La perte de sens est réelle lorsque tout ministre commence par lancer une ou plusieurs nouvelles réformes qui ne dureront que 2 à 3 ans. Quand on nous demande de défendre bec et ongle un principe puis son contraire quelques années après. Quand le cadre confine au flou le plus total, que les décisions se prennent dans la surréaction de court terme, l’agenda politico médiatique prenant le pas sur le cadre technique et humain. Le temps des médias n’est ni celui de l’enfant ni celui de la conduite du changement dans la plus grande organisation humaine d’Europe qui s’inscrivent tous deux dans le long terme. A essayer de suivre une direction qui change en permanence, on finit irrémédiablement par tourner en rond.
La perte de sens se poursuit lorsqu’on demande à l’IEN d’innover tout en ne prenant aucune initiative, en se contentant d’appliquer sans interpréter. Lorsque l’autorité départementale lui interdit de faire intervenir un enseignant du 1er degré dans le 2e degré pour lui expliquer 2 ans plus tard que c’est ce qu’il faut faire. Lorsque l’injonction d’être dans les classes et d’accompagner la pédagogie (son cœur de métier) se heurte à une réalité qui fait de lui un IEN de bureau (tant il devient impossible de le quitter) phagocyté par d’innombrables tâches d’exécution administrative. Lorsque les notes ou courriers qu’il adresse au DASEN préconisant une action urgente dans un contexte grave restent sans réponse, malgré les relances. Lorsqu’il lui est demandé de valider des missions de PACTE sans les filtrer et sans demander de projet alors que c’est l’argent de l’Etat qui est engagé.

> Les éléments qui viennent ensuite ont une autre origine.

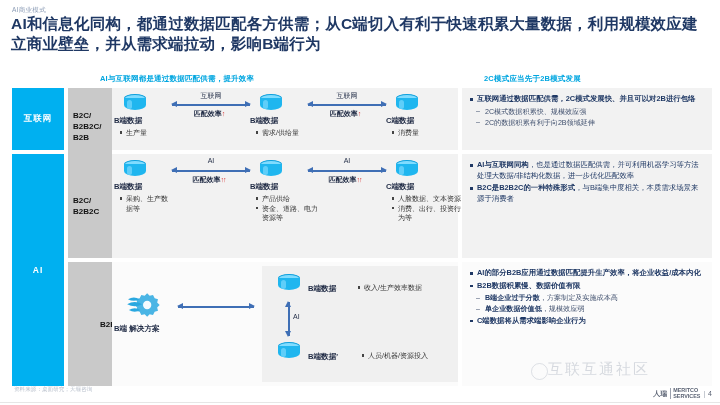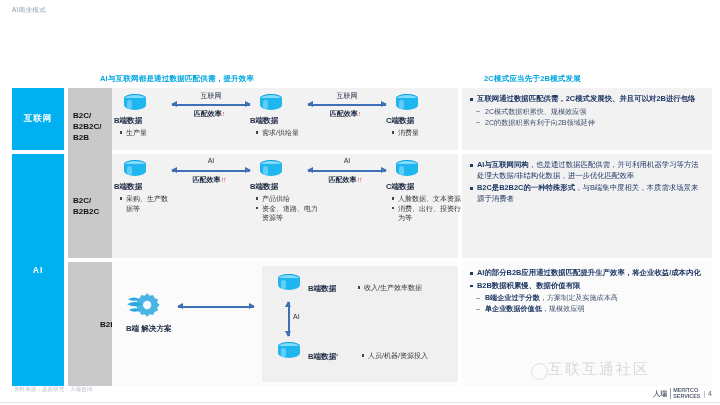"AI和信息化同构，都通过数据匹配各方供需；从C端切入有利于快速积累大量数据，利用" div.title { html: none -> <div>AI和信息化同构，都通过数据匹配各方供需；从C端切入有利于快速积累大量数据，利用规模效应建立商业壁垒，并从需求端拉动，影响B端行为</div> }
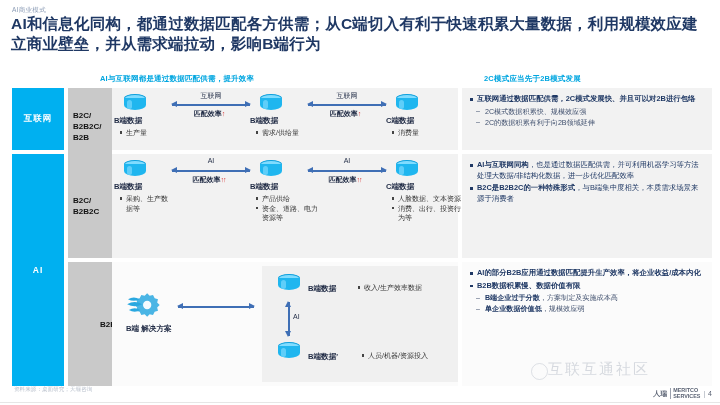"C端数据将从需求端影响企业行为" p.b1 { html: none -> <p>C端数据将从需求端影响企业行为</p> }
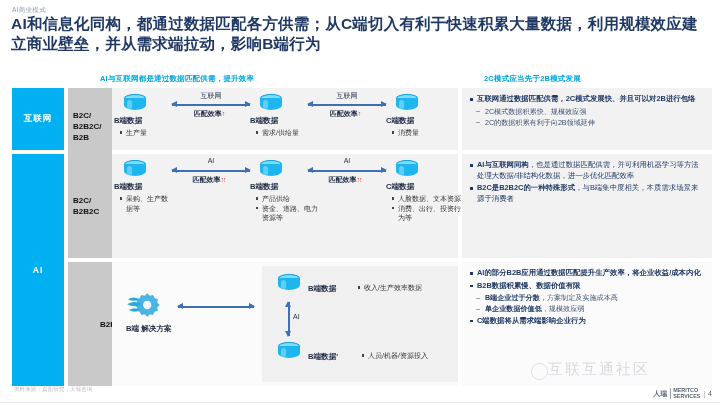"B端 解决方案" div.nodelabel { left: 14px -> 2px }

Que penser quand on empêche les enseignants qui veulent quitter ce métier de partir ou qu’on leur refuse l’exercice à temps partiel, qu’on les pousse de fait à l’arrêt maladie et qu’on en fait des VRP de la souffrance enseignante, aggravant le déficit d’attractivité de ce métier ? Quand un IEN se voit dénier le droit d’organiser le télétravail au sein de son service et n’est pas associé à la prise de décision mais cantonné à de l’exécutif de dernière minute, à devoir sans arrêt corriger ? Quand on lui assigne des responsabilités de plus en plus importantes notamment sur les activités à encadrement renforcé, les sorties scolaires avec nuitée, le harcèlement, alors que les prérogatives décisionnelles lui sont retirées une à une comme la signature de la moindre convention d’accueil de stagiaires.

Exerce-t-il encore un métier de cadre éducatif ? Peut-on encore définir ce métier ?

Manifestement, même notre ministère n’est plus en mesure de le faire aujourd’hui.